What is actually happening with NHS Overseas Cost Recovery?

Is the NHS Recovering the Cost of Treating Overseas Visitors?

The NHS recovered an estimated £600 million from overseas visitor treatment costs in 2023/24 — more than double the £295 million recovered in 2017 and above the government's £500 million target. Identification of chargeable patients has improved from 52% to 89%, while debts written off have fallen to £25 million per year.

The NHS cost recovery programme was designed to ensure that people not entitled to free NHS care are identified and charged appropriately. Before the programme began in earnest, recovery was minimal: trusts lacked systems to identify overseas visitors, and the administrative burden of chasing debts meant many were simply absorbed. In 2014, the National Audit Office estimated that the NHS was spending between £1.8 billion and £2 billion treating overseas visitors and short-term migrants annually, but recovering less than £90 million.[1] The gap between what was owed and what was collected was enormous, and politically incendiary. The 2017 amendments to the charging regulations — which introduced upfront charging for non-urgent care and extended charges to community and mental health services — marked a step change. Since then, recovery has risen every year except 2020, when COVID-19 travel restrictions and a temporary suspension of charging for coronavirus treatment depressed the figures.

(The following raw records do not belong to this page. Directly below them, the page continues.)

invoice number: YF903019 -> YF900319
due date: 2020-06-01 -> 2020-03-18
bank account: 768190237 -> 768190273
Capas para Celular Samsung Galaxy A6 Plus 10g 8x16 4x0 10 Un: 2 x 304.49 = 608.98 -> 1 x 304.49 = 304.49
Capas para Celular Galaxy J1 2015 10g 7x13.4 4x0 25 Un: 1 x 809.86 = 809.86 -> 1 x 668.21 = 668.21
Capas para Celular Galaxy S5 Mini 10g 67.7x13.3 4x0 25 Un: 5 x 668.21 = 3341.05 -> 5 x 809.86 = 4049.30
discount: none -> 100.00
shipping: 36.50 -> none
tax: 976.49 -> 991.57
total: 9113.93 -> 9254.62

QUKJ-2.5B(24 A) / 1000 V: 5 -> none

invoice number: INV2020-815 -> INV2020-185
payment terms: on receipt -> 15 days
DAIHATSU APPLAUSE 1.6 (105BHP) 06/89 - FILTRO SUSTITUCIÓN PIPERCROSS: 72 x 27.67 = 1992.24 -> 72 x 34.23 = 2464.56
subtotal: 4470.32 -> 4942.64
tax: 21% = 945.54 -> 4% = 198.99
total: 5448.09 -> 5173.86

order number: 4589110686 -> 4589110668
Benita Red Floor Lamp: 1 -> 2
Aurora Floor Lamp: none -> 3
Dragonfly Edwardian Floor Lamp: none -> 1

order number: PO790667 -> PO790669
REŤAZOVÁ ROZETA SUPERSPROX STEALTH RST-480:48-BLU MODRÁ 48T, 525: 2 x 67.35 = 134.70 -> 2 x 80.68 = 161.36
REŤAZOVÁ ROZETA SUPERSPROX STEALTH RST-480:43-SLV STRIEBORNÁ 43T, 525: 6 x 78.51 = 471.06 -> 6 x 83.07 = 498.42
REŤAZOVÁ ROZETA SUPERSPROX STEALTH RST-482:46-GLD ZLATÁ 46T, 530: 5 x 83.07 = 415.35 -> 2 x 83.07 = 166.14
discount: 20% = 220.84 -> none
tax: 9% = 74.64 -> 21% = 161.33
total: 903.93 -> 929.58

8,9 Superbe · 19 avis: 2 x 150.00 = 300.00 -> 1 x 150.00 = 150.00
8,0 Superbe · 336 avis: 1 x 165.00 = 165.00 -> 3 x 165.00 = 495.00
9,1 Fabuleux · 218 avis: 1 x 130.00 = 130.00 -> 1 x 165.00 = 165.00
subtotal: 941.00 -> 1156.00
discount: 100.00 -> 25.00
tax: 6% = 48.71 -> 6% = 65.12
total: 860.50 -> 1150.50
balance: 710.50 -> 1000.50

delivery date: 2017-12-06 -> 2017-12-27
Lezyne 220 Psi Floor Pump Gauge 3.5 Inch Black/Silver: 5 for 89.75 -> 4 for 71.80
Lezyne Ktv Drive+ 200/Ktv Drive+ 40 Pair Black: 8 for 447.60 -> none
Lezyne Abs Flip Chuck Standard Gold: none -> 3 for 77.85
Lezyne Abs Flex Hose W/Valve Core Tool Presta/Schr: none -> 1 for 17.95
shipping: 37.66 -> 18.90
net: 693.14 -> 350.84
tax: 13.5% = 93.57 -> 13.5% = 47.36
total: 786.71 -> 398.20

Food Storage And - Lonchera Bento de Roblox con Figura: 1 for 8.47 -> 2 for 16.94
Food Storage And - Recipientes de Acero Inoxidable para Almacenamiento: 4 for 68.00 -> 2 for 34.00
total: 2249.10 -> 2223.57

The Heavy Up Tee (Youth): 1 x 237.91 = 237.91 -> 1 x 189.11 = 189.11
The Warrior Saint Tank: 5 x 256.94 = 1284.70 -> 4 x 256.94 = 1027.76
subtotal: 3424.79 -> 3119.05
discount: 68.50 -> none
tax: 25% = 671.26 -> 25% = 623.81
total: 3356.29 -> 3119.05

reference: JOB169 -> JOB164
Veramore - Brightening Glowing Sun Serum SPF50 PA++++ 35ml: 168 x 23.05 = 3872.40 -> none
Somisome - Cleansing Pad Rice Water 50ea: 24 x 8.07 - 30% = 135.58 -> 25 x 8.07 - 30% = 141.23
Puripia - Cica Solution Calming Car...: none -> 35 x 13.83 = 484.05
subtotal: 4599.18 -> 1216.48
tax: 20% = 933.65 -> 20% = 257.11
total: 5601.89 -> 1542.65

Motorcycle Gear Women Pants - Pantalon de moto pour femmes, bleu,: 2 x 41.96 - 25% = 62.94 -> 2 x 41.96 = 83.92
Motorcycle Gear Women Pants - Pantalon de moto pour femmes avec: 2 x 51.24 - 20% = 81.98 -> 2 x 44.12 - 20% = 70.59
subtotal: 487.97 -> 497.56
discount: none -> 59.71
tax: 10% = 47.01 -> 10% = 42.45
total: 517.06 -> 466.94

The improvement is real but requires context. The £600 million recovered in 2023/24 exceeds the government's £500 million target, yet the total estimated cost of overseas visitor NHS use has not been formally updated since the NAO's 2016 figure of £1.8 billion.[2] If that estimate still holds — and demographic and migration patterns suggest it may have grown — then the recovery rate remains well below 50%. The biggest gains have come from better upfront identification: the proportion of chargeable visitors correctly identified at point of NHS contact has risen from 52% in 2015 to 89% in 2024, driven by improved ID checking, data sharing between the Home Office and NHS, and dedicated overseas visitor managers in acute trusts. Debts written off have fallen correspondingly, from £58 million in 2015 to £25 million in 2024, indicating that charging is happening at the point of care rather than retrospectively.[3]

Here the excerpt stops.